**Work instructions:**
Go through the material below and return each line with the string "Global" in it.

[Provided entries Boundary: Start]

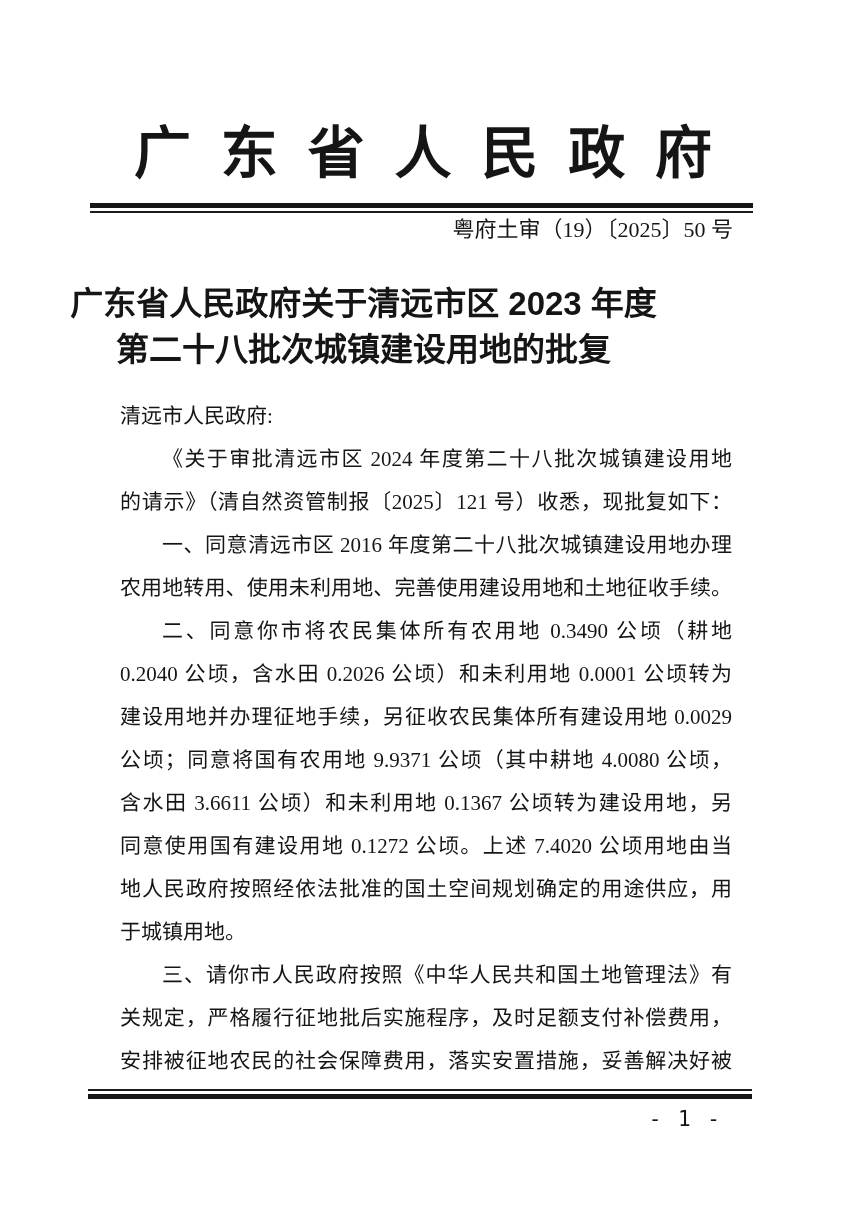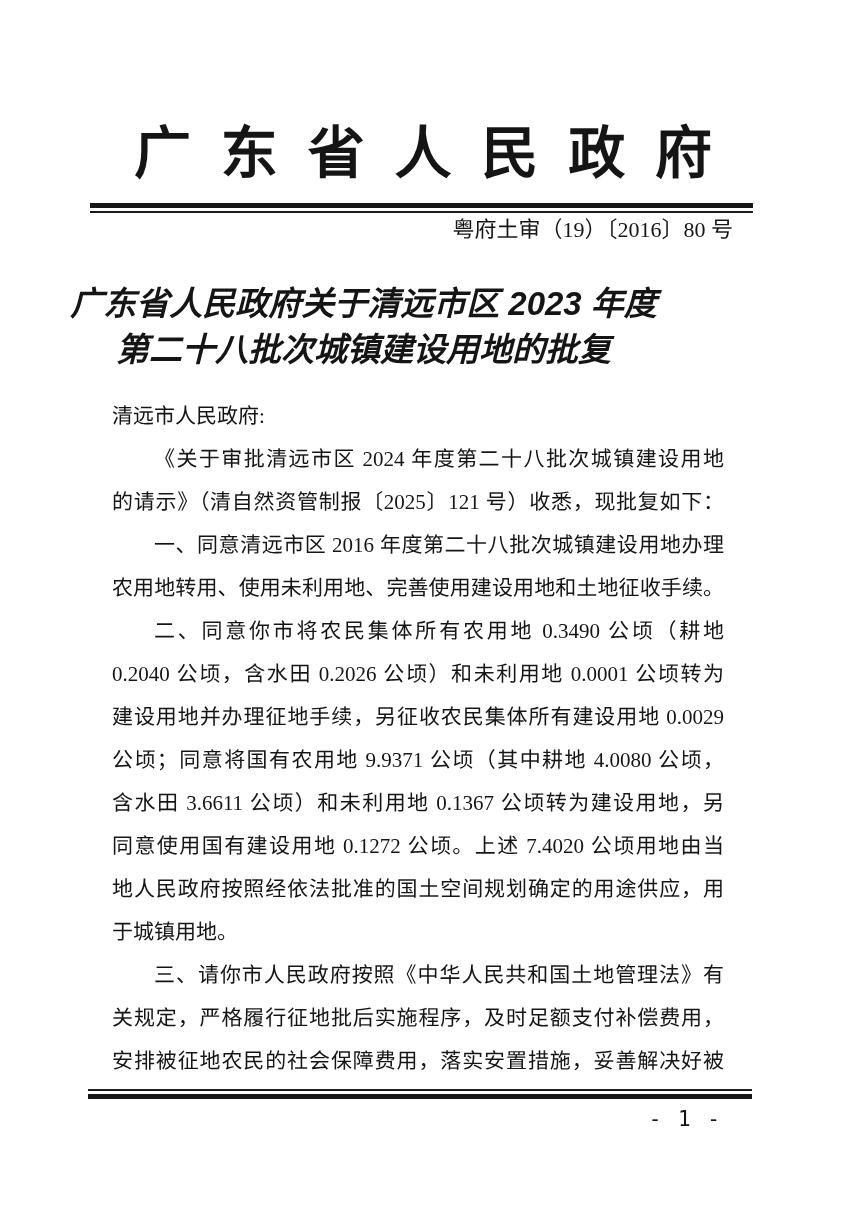--- a/index.html
+++ b/index.html
@@ -48,26 +48,25 @@
   .doc-title {
     position: absolute;
     top: 281px;
     left: 0;
     width: 727px;
     text-align: center;
     font-family: "Liberation Sans", "DejaVu Sans", sans-serif;
     font-weight: 700;
     font-size: 33px;
     line-height: 46px;
-    font-style: italic;
   }
   .body-text {
     position: absolute;
     top: 395px;
-    left: 112px;
+    left: 120px;
     width: 612px;
     font-family: "Liberation Serif", "DejaVu Serif", serif;
     font-size: 21px;
     line-height: 43px;
   }
   .body-text .line {
     text-align: justify;
     text-align-last: justify;
   }
   .body-text .line.left {
@@ -108,21 +107,21 @@
     <span>东</span>
     <span>省</span>
     <span>人</span>
     <span>民</span>
     <span>政</span>
     <span>府</span>
   </div>
 
   <div class="header-rule"></div>
 
-  <div class="doc-number">粤府土审（19）〔2016〕80 号</div>
+  <div class="doc-number">粤府土审（19）〔2025〕50 号</div>
 
   <div class="doc-title">
     <div>广东省人民政府关于清远市区 2023 年度</div>
     <div>第二十八批次城镇建设用地的批复</div>
   </div>
 
   <div class="body-text">
     <div class="line left">清远市人民政府:</div>
     <div class="line indent">《关于审批清远市区 2024 年度第二十八批次城镇建设用地</div>
     <div class="line">的请示》（清自然资管制报〔2025〕121 号）收悉，现批复如下：</div>

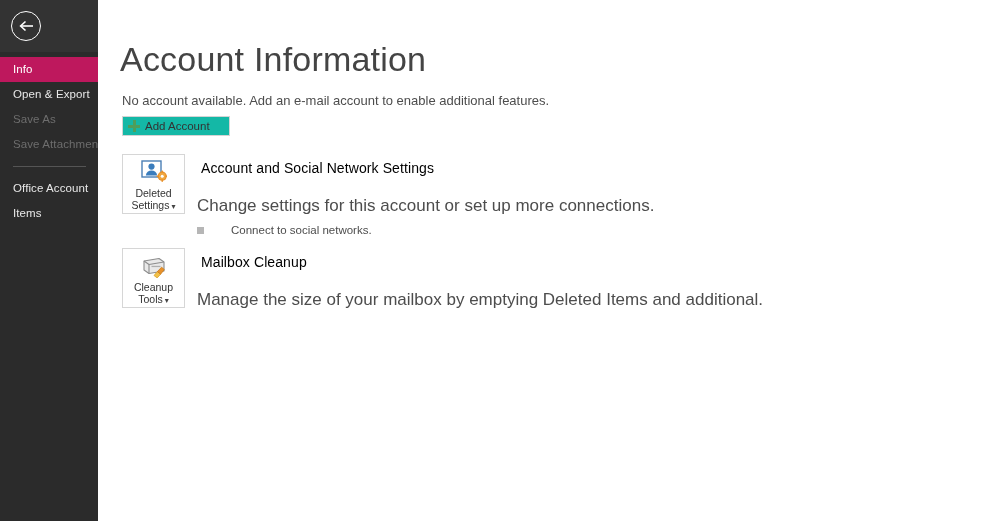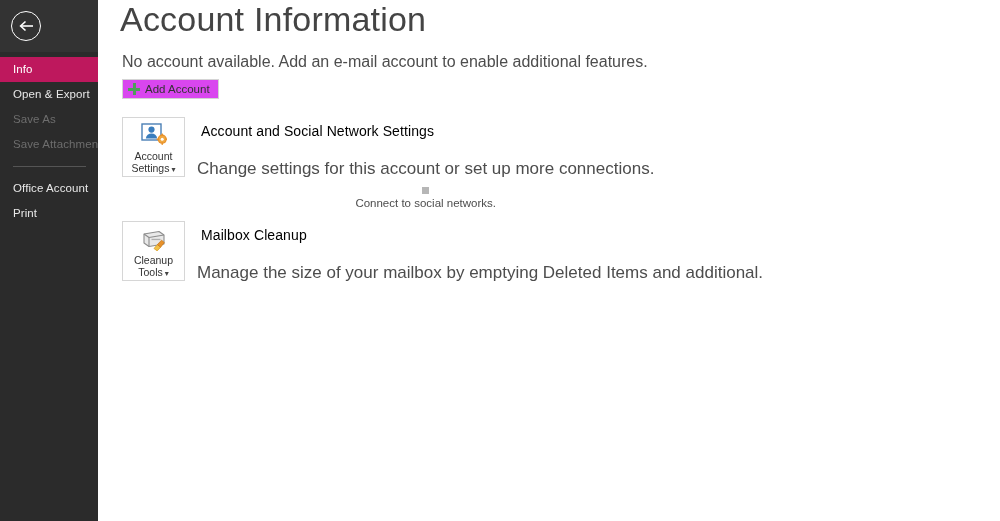--- a/index.html
+++ b/index.html
@@ -82,37 +82,38 @@
     background: #ffffff;
     position: relative;
     padding-left: 22px;
     box-sizing: border-box;
   }
   .page-title {
     font-size: 34px;
     font-weight: normal;
     color: #444444;
     margin: 0;
+    padding-top: 40px;
     letter-spacing: 0.2px;
   }
   .subtitle {
-    font-size: 16px;
+    font-size: 13px;
     color: #4d4d4d;
     margin: 14px 0 0 2px;
   }
 
   .add-account-btn {
     margin-top: 8px;
     margin-left: 2px;
     display: inline-flex;
     align-items: center;
     gap: 5px;
     border: 1px solid #d4d4d4;
-    background: #d946ef;
-    padding: 3px 8px 3px 5px;
+    background: #14b8a6;
+    padding: 3px 19px 3px 5px;
     font-size: 11.5px;
     color: #333333;
     cursor: pointer;
   }
   .plus-icon {
     width: 12px;
     height: 12px;
     position: relative;
     flex: 0 0 12px;
   }
@@ -179,22 +180,21 @@
   }
   .section-desc {
     font-size: 17px;
     color: #4d4d4d;
     margin: 20px 0 0 0;
   }
   .bullet-row {
     display: flex;
     align-items: center;
     margin-top: 8px;
-    gap: 3px;
-    flex-direction: column;
+    gap: 27px;
   }
   .sq-bullet {
     width: 7px;
     height: 7px;
     background: #b6b6b6;
     flex: 0 0 7px;
   }
   .bullet-text {
     font-size: 11.5px;
     color: #4d4d4d;
@@ -229,21 +229,21 @@
       <div class="nav-item disabled">
         <span>Save Attachments</span>
       </div>
 
       <div class="nav-sep"></div>
 
       <div class="nav-item">
         <span>Office Account</span>
       </div>
       <div class="nav-item">
-        <span>Print</span>
+        <span>Items</span>
       </div>
     </div>
   </div>
 
   <div class="content">
 
     <h1 class="page-title">Account Information</h1>
 
     <p class="subtitle">No account available. Add an e-mail account to enable additional features.</p>
 
@@ -265,21 +265,21 @@
               <circle cx="4.6" cy="4.6" r="3.4" fill="#f0a841"></circle>
               <circle cx="4.6" cy="4.6" r="1.5" fill="#ffffff"></circle>
               <rect x="3.9" y="-1" width="1.5" height="2.2" fill="#e8912a"></rect>
               <rect x="3.9" y="8" width="1.5" height="2.2" fill="#e8912a"></rect>
               <rect x="-1" y="3.9" width="2.2" height="1.5" fill="#e8912a"></rect>
               <rect x="8" y="3.9" width="2.2" height="1.5" fill="#e8912a"></rect>
             </g>
           </svg>
         </span>
         <span class="caption">
-          <span>Account</span><br>
+          <span>Deleted</span><br>
           <span>Settings</span><span class="caret">▾</span>
         </span>
       </div>
       <div class="section-body">
         <h2 class="section-title">Account and Social Network Settings</h2>
         <p class="section-desc">Change settings for this account or set up more connections.</p>
         <div class="bullet-row">
           <span class="sq-bullet"></span>
           <span class="bullet-text">Connect to social networks.</span>
         </div>

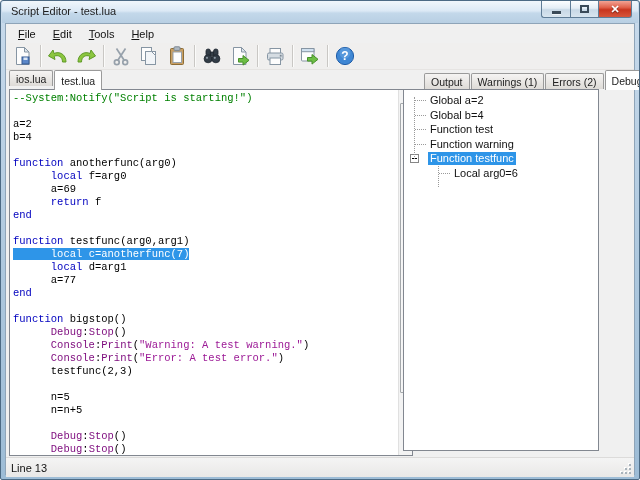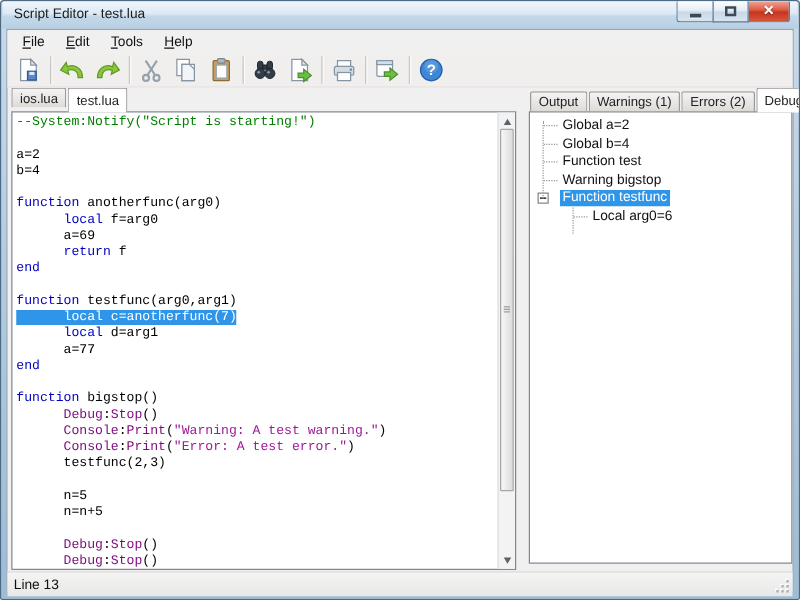--- a/index.html
+++ b/index.html
@@ -73,21 +73,21 @@
   .sb-arrow.up{top:0;} .sb-arrow.down{bottom:0;}
   .tri-up{width:0;height:0;border-left:3.5px solid transparent;border-right:3.5px solid transparent;border-bottom:5px solid #5a6468;}
   .tri-down{width:0;height:0;border-left:3.5px solid transparent;border-right:3.5px solid transparent;border-top:5px solid #5a6468;}
   .sb-thumb{position:absolute; left:1px; top:13px; width:11px; height:290px;
     background:linear-gradient(90deg,#f8f8f8,#dcdcdc); border:1px solid #a4a8ab; border-radius:1px;}
   .sb-grip{position:absolute; left:2px; right:2px; top:50%; margin-top:-3px;}
   .sb-grip i{display:block; height:1px; background:#9aa0a4; margin-bottom:1px;}
   
   .splitter{position:absolute; left:412px; top:88px; width:10px; height:367px;}
   
-  .right-panel{position:absolute; left:422px; top:88px; width:211px; height:362px;
+  .right-panel{position:absolute; left:402px; top:88px; width:196px; height:362px;
     background:#fff; border:1px solid #828790; z-index:2;text-decoration:underline;}
   .tree{position:absolute; inset:0; padding-top:3px; font-size:11px; color:#111; overflow:hidden;}
   .tree-row{position:relative; height:14.5px; line-height:14.5px; white-space:nowrap;}
   .tree-label{display:inline-block; padding:0 2px; line-height:13px; margin-top:1px;}
   .tree-label.selected{background:var(--tree-selection); color:#fff;}
   .h-conn{position:absolute; top:7px; border-top:1px dotted #9a9a9a;}
   .expander{position:absolute; left:6px; top:3px; width:9px; height:9px; background:#fff; border:1px solid #868686;}
   .expander::after{content:""; position:absolute; left:1px; right:1px; top:3px; border-top:1px solid #000;}
   .v-guide{position:absolute; border-left:1px dotted #9a9a9a; width:0;}
   
@@ -309,21 +309,21 @@
     </div>
   </div>
 
   <div class="splitter"></div>
 
   <div class="right-panel">
     <div class="tree" id="tree">
         <div class="tree-row"><span class="h-conn" style="left: 11px; width: 11px;"></span><span class="tree-label" style="margin-left: 24px;">Global a=2</span></div>
         <div class="tree-row"><span class="h-conn" style="left: 11px; width: 11px;"></span><span class="tree-label" style="margin-left: 24px;">Global b=4</span></div>
         <div class="tree-row"><span class="h-conn" style="left: 11px; width: 11px;"></span><span class="tree-label" style="margin-left: 24px;">Function test</span></div>
-        <div class="tree-row"><span class="h-conn" style="left: 11px; width: 11px;"></span><span class="tree-label" style="margin-left: 24px;">Warning bigstop</span></div>
+        <div class="tree-row"><span class="h-conn" style="left: 11px; width: 11px;"></span><span class="tree-label" style="margin-left: 24px;">Function warning</span></div>
         <div class="tree-row"><span class="expander"></span><span class="tree-label selected" style="margin-left: 24px;">Function testfunc</span></div>
         <div class="tree-row"><span class="h-conn" style="left: 35px; width: 11px;"></span><span class="tree-label" style="margin-left: 48px;">Local arg0=6</span></div>
         <div class="v-guide" style="left: 10px; top: 7px; height: 62px;"></div>
         <div class="v-guide" style="left: 34px; top: 75.5px; height: 21.75px;"></div>
       </div>
   </div>
 
   <div class="statusbar">
     <span class="status-text">Line 13</span>
     <div class="resize-grip">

[Provided entries Boundary: End]

**Response box:**
         <div class="tree-row"><span class="h-conn" style="left: 11px; width: 11px;"></span><span class="tree-label" style="margin-left: 24px;">Global a=2</span></div>
         <div class="tree-row"><span class="h-conn" style="left: 11px; width: 11px;"></span><span class="tree-label" style="margin-left: 24px;">Global b=4</span></div>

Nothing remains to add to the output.